Por não ter uma formação em música, acredito que apenas a minha proximidade com a cultura do forró justifica a minha capacidade de ter criado e produzido meu primeiro álbum voltado para esse estilo. Quando decidi me aprofundar no universo da música, encontrei no forró um espaço rico, onde eu pude compor em cima de um gênero que tenho muitas referências, e ainda a possibilidade de ser provocativo discutindo coisas que dificilmente foram discutidas no universo forrozeiro desde que surgiu. Essa relação de intimidade com o forró eletrônico me permite bagunçá-lo o suficiente para criar minha própria linguagem dentro dele.
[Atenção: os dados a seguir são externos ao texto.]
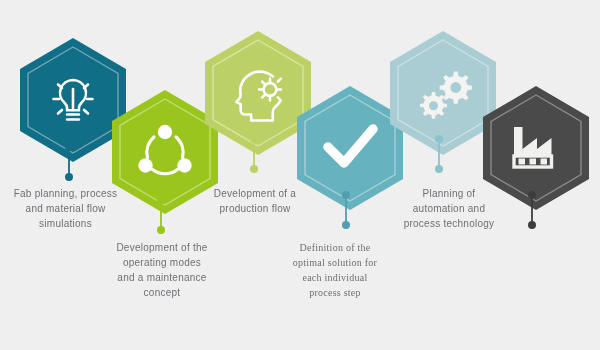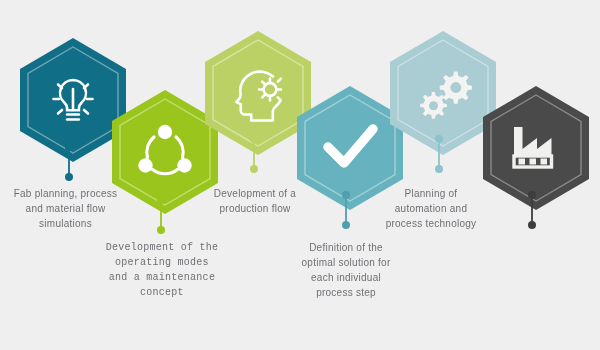--- a/index.html
+++ b/index.html
@@ -171,7 +171,7 @@
       <circle cx="5" cy="35" r="4" fill="#8CC2CB"></circle>
     </svg>
   </div>
-  <div class="caption" style="left:372px; top:186px; width:118px;">Planning of
+  <div class="caption" style="left:390px; top:186px; width:118px;">Planning of
 automation and
 process technology</div>
 

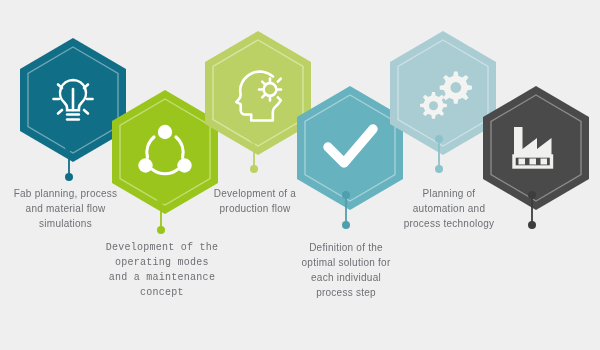--- a/index.html
+++ b/index.html
@@ -103,7 +103,7 @@
       <circle cx="5" cy="35" r="4" fill="#9AC51C"></circle>
     </svg>
   </div>
-  <div class="caption" style="left:103px; top:240px; width:118px;font-family:Liberation Mono, monospace;">Development  of the
+  <div class="caption" style="left:103px; top:240px; width:118px;">Development  of the
 operating  modes
 and a maintenance
 concept</div>

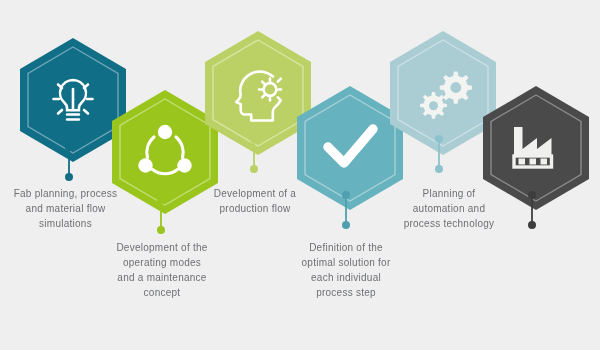--- a/index.html
+++ b/index.html
@@ -145,7 +145,7 @@
       <circle cx="5" cy="35" r="4" fill="#4F9FAE"></circle>
     </svg>
   </div>
-  <div class="caption" style="left:287px; top:240px; width:118px;">Definition  of the
+  <div class="caption" style="left:276px; top:240px; width:118px;font-family:Liberation Serif, serif;">Definition  of the
 optimal solution for
 each individual
 process step</div>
Em 2019, viralizou um vídeo em que você canta “Hoje à Noite”, do Calcinha Preta, num concurso de karaokê. E o clipe de “Laricado”, single lançado em 2017, já tem quase meio milhão de visualizações no YouTube. Como você lida com as interações online e qual é a sua relação com as redes sociais? 

Desses vídeos que você citou, até agora tudo mudou muito e mudou rápido, ainda estou tentando entender como negociar as regras do mercado virtual com o que me motiva. Definitivamente estou dentro da internet e principalmente como consumidor, mas acredito que ainda existe uma demanda de presença online para além da divulgação da arte (e não sei se tenho vocação completa para isso). Tenho tentado não adaptar meu trabalho à urgência viral porque acredito que posso ocupar um outro espaço dentro da arte e indústria musical, mas não recusaria propostas ou rejeitaria a ideia caso acontecesse algo nesse sentido. Amo a internet, estou sempre interagindo da maneira mais íntima e calorosa possível com quem acompanha meu trabalho e vejo nisso uma grande vantagem. Amo paquerar por lá também. 💕

O que te inspira ao pensar na sua estética? 



Não tenho referências visuais específicas, são muitas coisas, é toda a vida, e também é compor na hora, criar com o que tenho em mãos no momento ou confiar em colaboradores.

Você já tem algo em mente que queira tirar do papel? Quais são seus próximos passos?

Recentemente, lancei meu vinil pelo Mistura Pop, o primeiro vinil da loja como selo. Foi um projeto que almejei bastante e fico feliz, principalmente na era digital, de ter materializada a minha obra. Significa muito para mim e espero que no futuro signifique muito culturalmente para as pessoas. Estou começando a trabalhar em novas músicas e não tenho certeza de como ou quando elas virão.